▶ [EXERCISE PROMPT]: Reproduce only the stretch of entries below that begins at the first line and ends at the line holding "Currently researching and automating trading strategies.".

▶ [Stored data]:
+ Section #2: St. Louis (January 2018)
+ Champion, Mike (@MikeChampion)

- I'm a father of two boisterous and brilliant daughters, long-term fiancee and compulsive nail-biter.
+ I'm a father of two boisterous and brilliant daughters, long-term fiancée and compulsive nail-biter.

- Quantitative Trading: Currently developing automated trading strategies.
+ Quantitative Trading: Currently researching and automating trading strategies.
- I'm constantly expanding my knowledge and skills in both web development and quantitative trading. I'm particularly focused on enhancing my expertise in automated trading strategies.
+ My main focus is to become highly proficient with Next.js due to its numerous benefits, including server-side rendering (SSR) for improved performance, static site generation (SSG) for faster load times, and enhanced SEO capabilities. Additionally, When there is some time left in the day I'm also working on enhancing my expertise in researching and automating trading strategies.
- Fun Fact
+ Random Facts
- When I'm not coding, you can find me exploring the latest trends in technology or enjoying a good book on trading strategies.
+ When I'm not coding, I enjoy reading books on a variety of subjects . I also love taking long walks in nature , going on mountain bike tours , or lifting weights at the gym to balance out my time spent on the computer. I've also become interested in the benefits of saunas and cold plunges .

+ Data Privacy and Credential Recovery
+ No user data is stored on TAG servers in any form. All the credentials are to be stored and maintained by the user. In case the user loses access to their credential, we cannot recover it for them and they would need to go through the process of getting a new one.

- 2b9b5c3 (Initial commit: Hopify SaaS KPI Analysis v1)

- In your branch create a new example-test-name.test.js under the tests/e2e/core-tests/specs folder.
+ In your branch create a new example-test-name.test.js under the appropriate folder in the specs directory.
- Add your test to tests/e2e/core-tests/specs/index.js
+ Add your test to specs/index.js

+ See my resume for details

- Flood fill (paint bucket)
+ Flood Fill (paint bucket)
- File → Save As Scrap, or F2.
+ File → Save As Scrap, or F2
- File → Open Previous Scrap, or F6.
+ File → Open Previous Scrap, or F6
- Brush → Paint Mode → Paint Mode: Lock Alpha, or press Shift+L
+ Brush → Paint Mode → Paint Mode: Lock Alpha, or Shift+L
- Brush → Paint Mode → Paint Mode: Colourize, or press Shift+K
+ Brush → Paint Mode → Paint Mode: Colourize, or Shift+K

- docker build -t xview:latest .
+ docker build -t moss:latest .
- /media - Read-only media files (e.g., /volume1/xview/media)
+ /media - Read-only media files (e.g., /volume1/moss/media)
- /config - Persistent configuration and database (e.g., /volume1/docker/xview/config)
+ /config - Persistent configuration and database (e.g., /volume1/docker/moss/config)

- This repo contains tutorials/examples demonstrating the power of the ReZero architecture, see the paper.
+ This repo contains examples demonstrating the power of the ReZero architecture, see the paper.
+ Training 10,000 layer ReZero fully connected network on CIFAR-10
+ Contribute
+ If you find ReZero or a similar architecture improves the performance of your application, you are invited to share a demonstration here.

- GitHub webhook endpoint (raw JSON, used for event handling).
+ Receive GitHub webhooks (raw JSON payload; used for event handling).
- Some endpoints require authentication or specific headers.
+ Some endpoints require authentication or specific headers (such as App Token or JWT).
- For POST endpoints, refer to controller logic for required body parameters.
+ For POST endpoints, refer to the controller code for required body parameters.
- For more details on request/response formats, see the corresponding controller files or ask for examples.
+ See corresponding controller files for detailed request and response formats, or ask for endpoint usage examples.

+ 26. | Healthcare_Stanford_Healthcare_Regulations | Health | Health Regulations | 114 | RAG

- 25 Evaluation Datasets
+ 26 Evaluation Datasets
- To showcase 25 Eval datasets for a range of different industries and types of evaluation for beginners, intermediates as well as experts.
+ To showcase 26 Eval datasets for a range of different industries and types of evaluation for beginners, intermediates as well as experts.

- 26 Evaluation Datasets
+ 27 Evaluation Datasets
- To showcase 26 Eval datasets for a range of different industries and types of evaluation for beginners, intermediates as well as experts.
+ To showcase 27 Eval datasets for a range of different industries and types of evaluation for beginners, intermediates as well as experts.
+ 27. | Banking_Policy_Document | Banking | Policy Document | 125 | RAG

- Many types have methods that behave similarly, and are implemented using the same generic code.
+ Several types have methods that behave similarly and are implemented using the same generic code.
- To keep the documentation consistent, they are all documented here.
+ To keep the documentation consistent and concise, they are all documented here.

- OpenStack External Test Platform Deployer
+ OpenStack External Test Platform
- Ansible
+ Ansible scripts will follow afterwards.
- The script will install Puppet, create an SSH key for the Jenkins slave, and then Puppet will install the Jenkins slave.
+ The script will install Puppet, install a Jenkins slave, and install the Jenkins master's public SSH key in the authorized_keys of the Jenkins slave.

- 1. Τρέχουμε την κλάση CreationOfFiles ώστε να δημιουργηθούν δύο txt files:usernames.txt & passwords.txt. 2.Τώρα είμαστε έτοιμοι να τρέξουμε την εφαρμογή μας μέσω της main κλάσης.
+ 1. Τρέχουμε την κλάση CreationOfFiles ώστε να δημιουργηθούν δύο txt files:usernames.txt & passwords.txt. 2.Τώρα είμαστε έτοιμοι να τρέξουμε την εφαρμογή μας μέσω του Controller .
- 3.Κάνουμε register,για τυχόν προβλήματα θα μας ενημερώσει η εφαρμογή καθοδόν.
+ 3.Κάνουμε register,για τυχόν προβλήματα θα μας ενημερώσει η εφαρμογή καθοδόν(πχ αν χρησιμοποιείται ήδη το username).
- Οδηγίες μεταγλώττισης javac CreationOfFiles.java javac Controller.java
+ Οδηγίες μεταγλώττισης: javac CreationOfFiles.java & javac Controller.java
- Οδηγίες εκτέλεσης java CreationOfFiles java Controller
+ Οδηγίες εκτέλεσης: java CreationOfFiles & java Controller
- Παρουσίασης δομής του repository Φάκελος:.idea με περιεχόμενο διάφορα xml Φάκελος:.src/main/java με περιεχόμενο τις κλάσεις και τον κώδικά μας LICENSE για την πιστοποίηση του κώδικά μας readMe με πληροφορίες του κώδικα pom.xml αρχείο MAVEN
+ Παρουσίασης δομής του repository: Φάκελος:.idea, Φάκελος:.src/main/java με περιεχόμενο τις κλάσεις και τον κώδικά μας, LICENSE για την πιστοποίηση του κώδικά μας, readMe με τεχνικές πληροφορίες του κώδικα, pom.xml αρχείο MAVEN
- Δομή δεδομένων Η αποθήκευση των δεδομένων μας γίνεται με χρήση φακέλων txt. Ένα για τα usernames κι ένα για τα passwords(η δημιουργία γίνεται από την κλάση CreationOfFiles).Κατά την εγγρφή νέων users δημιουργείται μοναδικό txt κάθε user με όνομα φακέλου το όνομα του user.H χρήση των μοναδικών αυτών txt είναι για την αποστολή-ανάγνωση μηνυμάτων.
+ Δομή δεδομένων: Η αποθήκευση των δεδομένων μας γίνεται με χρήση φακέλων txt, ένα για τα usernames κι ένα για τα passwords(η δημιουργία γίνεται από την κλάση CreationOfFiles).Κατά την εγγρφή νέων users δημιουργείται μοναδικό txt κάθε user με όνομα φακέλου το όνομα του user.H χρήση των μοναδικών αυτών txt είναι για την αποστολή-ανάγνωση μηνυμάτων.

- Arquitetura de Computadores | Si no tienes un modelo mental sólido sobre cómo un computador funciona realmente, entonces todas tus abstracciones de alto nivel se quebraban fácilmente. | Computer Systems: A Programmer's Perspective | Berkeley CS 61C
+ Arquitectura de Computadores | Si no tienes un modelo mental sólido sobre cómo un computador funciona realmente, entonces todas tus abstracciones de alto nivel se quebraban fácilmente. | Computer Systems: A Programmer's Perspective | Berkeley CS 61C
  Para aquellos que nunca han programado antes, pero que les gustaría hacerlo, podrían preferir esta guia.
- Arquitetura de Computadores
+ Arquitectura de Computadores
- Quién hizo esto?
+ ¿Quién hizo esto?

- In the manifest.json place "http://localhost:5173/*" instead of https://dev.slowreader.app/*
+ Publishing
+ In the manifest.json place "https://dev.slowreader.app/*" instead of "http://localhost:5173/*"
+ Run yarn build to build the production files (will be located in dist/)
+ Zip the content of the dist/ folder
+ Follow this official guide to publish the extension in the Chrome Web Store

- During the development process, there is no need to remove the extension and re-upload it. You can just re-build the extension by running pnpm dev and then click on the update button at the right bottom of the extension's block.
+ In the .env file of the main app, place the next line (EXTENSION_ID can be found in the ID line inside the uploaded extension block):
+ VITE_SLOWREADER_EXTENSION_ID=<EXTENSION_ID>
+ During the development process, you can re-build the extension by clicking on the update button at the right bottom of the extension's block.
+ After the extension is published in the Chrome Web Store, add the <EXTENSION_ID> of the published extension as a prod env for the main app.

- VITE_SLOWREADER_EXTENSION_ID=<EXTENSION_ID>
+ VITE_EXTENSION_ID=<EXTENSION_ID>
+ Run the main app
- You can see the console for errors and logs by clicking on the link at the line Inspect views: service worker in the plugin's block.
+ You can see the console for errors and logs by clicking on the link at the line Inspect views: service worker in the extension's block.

▶ [REPLY TO THE EXERCISE]:
+ Section #2: St. Louis (January 2018)
+ Champion, Mike (@MikeChampion)

- I'm a father of two boisterous and brilliant daughters, long-term fiancee and compulsive nail-biter.
+ I'm a father of two boisterous and brilliant daughters, long-term fiancée and compulsive nail-biter.

- Quantitative Trading: Currently developing automated trading strategies.
+ Quantitative Trading: Currently researching and automating trading strategies.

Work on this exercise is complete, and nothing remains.